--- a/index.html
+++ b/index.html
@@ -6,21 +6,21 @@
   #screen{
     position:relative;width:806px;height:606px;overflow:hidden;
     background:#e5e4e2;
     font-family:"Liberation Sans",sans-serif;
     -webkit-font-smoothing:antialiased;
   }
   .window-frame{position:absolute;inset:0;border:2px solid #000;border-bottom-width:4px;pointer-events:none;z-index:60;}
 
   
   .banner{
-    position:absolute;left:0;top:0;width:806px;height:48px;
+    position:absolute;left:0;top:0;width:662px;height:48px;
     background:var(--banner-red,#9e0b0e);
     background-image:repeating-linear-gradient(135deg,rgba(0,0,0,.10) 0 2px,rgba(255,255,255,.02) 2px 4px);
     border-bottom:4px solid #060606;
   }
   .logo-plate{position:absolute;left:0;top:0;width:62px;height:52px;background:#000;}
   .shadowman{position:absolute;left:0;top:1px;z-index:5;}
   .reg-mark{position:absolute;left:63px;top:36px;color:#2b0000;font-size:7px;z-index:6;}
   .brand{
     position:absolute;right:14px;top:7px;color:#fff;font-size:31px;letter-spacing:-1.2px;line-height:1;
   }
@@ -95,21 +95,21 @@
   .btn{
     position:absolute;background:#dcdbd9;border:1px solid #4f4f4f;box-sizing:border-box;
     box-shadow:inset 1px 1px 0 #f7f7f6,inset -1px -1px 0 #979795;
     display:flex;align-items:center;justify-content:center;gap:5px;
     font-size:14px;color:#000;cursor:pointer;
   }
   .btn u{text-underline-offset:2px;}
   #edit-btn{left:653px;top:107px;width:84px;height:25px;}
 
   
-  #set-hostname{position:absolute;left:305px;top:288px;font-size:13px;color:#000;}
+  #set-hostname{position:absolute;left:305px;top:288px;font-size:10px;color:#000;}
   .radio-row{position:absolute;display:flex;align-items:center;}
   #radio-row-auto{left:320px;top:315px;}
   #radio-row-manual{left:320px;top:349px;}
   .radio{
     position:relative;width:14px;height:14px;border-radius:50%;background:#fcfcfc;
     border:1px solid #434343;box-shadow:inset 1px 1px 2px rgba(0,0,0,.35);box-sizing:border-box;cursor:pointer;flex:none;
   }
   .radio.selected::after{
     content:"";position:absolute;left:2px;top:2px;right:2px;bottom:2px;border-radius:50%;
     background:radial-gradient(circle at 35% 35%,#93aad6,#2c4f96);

# # # #

→ **Your task**
When the word "solid" shows up in a line of the entries, pull that line out.

→ **Response**
   .window-frame{position:absolute;inset:0;border:2px solid #000;border-bottom-width:4px;pointer-events:none;z-index:60;}
     border-bottom:4px solid #060606;
     position:absolute;background:#dcdbd9;border:1px solid #4f4f4f;box-sizing:border-box;
     border:1px solid #434343;box-shadow:inset 1px 1px 2px rgba(0,0,0,.35);box-sizing:border-box;cursor:pointer;flex:none;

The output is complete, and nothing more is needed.